**Directions**:
Output all entries below exactly as they are given.
++++++++
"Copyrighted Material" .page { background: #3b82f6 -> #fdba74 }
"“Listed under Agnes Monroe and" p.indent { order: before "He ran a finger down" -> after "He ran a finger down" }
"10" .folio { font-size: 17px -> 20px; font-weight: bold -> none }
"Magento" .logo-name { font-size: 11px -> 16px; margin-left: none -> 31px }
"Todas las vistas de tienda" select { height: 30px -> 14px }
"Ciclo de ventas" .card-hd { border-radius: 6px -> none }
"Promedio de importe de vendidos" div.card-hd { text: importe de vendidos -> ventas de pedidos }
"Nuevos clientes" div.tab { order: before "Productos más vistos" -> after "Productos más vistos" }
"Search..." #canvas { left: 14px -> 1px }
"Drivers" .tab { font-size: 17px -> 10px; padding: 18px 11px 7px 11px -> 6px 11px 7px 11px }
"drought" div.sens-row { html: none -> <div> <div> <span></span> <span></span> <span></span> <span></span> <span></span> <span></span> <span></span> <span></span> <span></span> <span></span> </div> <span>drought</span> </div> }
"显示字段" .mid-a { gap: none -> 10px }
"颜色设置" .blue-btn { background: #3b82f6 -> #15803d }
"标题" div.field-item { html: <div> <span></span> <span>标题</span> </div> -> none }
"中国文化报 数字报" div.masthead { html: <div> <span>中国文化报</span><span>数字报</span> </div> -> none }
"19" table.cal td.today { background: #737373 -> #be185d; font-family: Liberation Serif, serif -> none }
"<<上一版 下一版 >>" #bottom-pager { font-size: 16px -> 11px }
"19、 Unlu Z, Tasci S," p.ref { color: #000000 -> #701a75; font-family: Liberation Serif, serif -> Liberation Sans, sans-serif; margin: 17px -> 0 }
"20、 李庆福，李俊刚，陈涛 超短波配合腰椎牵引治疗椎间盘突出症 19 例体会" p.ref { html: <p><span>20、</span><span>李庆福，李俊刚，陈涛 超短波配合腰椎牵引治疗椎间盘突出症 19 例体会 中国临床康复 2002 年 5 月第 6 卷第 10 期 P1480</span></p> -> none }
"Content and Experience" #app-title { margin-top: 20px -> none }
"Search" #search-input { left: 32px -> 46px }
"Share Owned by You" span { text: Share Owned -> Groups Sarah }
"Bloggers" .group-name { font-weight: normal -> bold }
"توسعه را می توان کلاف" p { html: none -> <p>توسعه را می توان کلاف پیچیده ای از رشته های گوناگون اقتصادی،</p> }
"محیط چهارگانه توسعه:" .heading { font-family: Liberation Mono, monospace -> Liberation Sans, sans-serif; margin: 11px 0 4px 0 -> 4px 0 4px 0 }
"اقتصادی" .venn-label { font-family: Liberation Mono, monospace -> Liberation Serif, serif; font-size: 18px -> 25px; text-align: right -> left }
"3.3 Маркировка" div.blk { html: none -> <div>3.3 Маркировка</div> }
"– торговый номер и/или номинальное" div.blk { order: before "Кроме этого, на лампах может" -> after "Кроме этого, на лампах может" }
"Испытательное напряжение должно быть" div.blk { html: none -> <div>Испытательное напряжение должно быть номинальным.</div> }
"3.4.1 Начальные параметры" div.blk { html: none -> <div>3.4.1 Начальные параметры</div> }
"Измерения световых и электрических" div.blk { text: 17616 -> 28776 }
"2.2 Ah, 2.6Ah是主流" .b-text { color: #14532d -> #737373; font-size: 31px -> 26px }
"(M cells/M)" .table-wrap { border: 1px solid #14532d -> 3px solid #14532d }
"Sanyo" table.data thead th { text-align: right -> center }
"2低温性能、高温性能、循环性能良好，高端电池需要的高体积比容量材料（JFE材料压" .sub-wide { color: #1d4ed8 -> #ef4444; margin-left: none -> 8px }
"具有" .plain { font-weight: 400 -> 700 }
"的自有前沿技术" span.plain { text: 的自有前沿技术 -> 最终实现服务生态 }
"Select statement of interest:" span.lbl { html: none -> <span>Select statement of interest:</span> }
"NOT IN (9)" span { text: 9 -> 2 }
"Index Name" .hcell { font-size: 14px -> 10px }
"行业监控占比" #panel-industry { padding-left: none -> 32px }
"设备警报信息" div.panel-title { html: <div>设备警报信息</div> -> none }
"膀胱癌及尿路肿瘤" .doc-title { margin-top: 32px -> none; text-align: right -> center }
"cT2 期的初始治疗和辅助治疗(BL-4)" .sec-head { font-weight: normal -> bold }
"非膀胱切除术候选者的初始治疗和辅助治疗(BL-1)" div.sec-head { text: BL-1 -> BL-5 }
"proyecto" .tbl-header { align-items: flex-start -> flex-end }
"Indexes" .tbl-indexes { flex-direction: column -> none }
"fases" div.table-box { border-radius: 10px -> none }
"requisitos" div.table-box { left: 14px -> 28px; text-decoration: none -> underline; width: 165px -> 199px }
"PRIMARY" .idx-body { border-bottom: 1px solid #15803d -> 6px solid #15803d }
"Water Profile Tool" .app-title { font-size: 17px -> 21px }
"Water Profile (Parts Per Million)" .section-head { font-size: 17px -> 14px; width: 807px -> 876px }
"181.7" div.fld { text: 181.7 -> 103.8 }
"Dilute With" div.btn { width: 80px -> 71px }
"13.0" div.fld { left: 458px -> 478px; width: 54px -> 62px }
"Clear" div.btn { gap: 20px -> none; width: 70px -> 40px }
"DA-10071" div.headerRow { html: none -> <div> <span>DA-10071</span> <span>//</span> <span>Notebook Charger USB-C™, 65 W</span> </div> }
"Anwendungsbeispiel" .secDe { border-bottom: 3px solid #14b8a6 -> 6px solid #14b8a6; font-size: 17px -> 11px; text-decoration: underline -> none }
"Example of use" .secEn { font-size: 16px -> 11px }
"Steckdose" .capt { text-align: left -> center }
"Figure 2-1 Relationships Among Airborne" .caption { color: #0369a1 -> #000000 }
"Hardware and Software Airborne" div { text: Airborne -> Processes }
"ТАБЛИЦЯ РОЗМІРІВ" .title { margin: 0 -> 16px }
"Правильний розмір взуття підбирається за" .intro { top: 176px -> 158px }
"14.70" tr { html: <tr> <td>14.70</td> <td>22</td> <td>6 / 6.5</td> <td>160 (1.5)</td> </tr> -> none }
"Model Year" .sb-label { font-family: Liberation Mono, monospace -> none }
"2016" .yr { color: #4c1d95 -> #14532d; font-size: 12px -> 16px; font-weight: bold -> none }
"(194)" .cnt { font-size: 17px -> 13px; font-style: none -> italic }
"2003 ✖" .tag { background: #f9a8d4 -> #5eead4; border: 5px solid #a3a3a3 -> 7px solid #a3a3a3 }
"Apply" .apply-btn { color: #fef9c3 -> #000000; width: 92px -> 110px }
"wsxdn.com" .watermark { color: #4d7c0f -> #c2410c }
++++++++
**Output of the exercise**:
"Copyrighted Material" .page { background: #3b82f6 -> #fdba74 }
"“Listed under Agnes Monroe and" p.indent { order: before "He ran a finger down" -> after "He ran a finger down" }
"10" .folio { font-size: 17px -> 20px; font-weight: bold -> none }
"Magento" .logo-name { font-size: 11px -> 16px; margin-left: none -> 31px }
"Todas las vistas de tienda" select { height: 30px -> 14px }
"Ciclo de ventas" .card-hd { border-radius: 6px -> none }
"Promedio de importe de vendidos" div.card-hd { text: importe de vendidos -> ventas de pedidos }
"Nuevos clientes" div.tab { order: before "Productos más vistos" -> after "Productos más vistos" }
"Search..." #canvas { left: 14px -> 1px }
"Drivers" .tab { font-size: 17px -> 10px; padding: 18px 11px 7px 11px -> 6px 11px 7px 11px }
"drought" div.sens-row { html: none -> <div> <div> <span></span> <span></span> <span></span> <span></span> <span></span> <span></span> <span></span> <span></span> <span></span> <span></span> </div> <span>drought</span> </div> }
"显示字段" .mid-a { gap: none -> 10px }
"颜色设置" .blue-btn { background: #3b82f6 -> #15803d }
"标题" div.field-item { html: <div> <span></span> <span>标题</span> </div> -> none }
"中国文化报 数字报" div.masthead { html: <div> <span>中国文化报</span><span>数字报</span> </div> -> none }
"19" table.cal td.today { background: #737373 -> #be185d; font-family: Liberation Serif, serif -> none }
"<<上一版 下一版 >>" #bottom-pager { font-size: 16px -> 11px }
"19、 Unlu Z, Tasci S," p.ref { color: #000000 -> #701a75; font-family: Liberation Serif, serif -> Liberation Sans, sans-serif; margin: 17px -> 0 }
"20、 李庆福，李俊刚，陈涛 超短波配合腰椎牵引治疗椎间盘突出症 19 例体会" p.ref { html: <p><span>20、</span><span>李庆福，李俊刚，陈涛 超短波配合腰椎牵引治疗椎间盘突出症 19 例体会 中国临床康复 2002 年 5 月第 6 卷第 10 期 P1480</span></p> -> none }
"Content and Experience" #app-title { margin-top: 20px -> none }
"Search" #search-input { left: 32px -> 46px }
"Share Owned by You" span { text: Share Owned -> Groups Sarah }
"Bloggers" .group-name { font-weight: normal -> bold }
"توسعه را می توان کلاف" p { html: none -> <p>توسعه را می توان کلاف پیچیده ای از رشته های گوناگون اقتصادی،</p> }
"محیط چهارگانه توسعه:" .heading { font-family: Liberation Mono, monospace -> Liberation Sans, sans-serif; margin: 11px 0 4px 0 -> 4px 0 4px 0 }
"اقتصادی" .venn-label { font-family: Liberation Mono, monospace -> Liberation Serif, serif; font-size: 18px -> 25px; text-align: right -> left }
"3.3 Маркировка" div.blk { html: none -> <div>3.3 Маркировка</div> }
"– торговый номер и/или номинальное" div.blk { order: before "Кроме этого, на лампах может" -> after "Кроме этого, на лампах может" }
"Испытательное напряжение должно быть" div.blk { html: none -> <div>Испытательное напряжение должно быть номинальным.</div> }
"3.4.1 Начальные параметры" div.blk { html: none -> <div>3.4.1 Начальные параметры</div> }
"Измерения световых и электрических" div.blk { text: 17616 -> 28776 }
"2.2 Ah, 2.6Ah是主流" .b-text { color: #14532d -> #737373; font-size: 31px -> 26px }
"(M cells/M)" .table-wrap { border: 1px solid #14532d -> 3px solid #14532d }
"Sanyo" table.data thead th { text-align: right -> center }
"2低温性能、高温性能、循环性能良好，高端电池需要的高体积比容量材料（JFE材料压" .sub-wide { color: #1d4ed8 -> #ef4444; margin-left: none -> 8px }
"具有" .plain { font-weight: 400 -> 700 }
"的自有前沿技术" span.plain { text: 的自有前沿技术 -> 最终实现服务生态 }
"Select statement of interest:" span.lbl { html: none -> <span>Select statement of interest:</span> }
"NOT IN (9)" span { text: 9 -> 2 }
"Index Name" .hcell { font-size: 14px -> 10px }
"行业监控占比" #panel-industry { padding-left: none -> 32px }
"设备警报信息" div.panel-title { html: <div>设备警报信息</div> -> none }
"膀胱癌及尿路肿瘤" .doc-title { margin-top: 32px -> none; text-align: right -> center }
"cT2 期的初始治疗和辅助治疗(BL-4)" .sec-head { font-weight: normal -> bold }
"非膀胱切除术候选者的初始治疗和辅助治疗(BL-1)" div.sec-head { text: BL-1 -> BL-5 }
"proyecto" .tbl-header { align-items: flex-start -> flex-end }
"Indexes" .tbl-indexes { flex-direction: column -> none }
"fases" div.table-box { border-radius: 10px -> none }
"requisitos" div.table-box { left: 14px -> 28px; text-decoration: none -> underline; width: 165px -> 199px }
"PRIMARY" .idx-body { border-bottom: 1px solid #15803d -> 6px solid #15803d }
"Water Profile Tool" .app-title { font-size: 17px -> 21px }
"Water Profile (Parts Per Million)" .section-head { font-size: 17px -> 14px; width: 807px -> 876px }
"181.7" div.fld { text: 181.7 -> 103.8 }
"Dilute With" div.btn { width: 80px -> 71px }
"13.0" div.fld { left: 458px -> 478px; width: 54px -> 62px }
"Clear" div.btn { gap: 20px -> none; width: 70px -> 40px }
"DA-10071" div.headerRow { html: none -> <div> <span>DA-10071</span> <span>//</span> <span>Notebook Charger USB-C™, 65 W</span> </div> }
"Anwendungsbeispiel" .secDe { border-bottom: 3px solid #14b8a6 -> 6px solid #14b8a6; font-size: 17px -> 11px; text-decoration: underline -> none }
"Example of use" .secEn { font-size: 16px -> 11px }
"Steckdose" .capt { text-align: left -> center }
"Figure 2-1 Relationships Among Airborne" .caption { color: #0369a1 -> #000000 }
"Hardware and Software Airborne" div { text: Airborne -> Processes }
"ТАБЛИЦЯ РОЗМІРІВ" .title { margin: 0 -> 16px }
"Правильний розмір взуття підбирається за" .intro { top: 176px -> 158px }
"14.70" tr { html: <tr> <td>14.70</td> <td>22</td> <td>6 / 6.5</td> <td>160 (1.5)</td> </tr> -> none }
"Model Year" .sb-label { font-family: Liberation Mono, monospace -> none }
"2016" .yr { color: #4c1d95 -> #14532d; font-size: 12px -> 16px; font-weight: bold -> none }
"(194)" .cnt { font-size: 17px -> 13px; font-style: none -> italic }
"2003 ✖" .tag { background: #f9a8d4 -> #5eead4; border: 5px solid #a3a3a3 -> 7px solid #a3a3a3 }
"Apply" .apply-btn { color: #fef9c3 -> #000000; width: 92px -> 110px }
"wsxdn.com" .watermark { color: #4d7c0f -> #c2410c }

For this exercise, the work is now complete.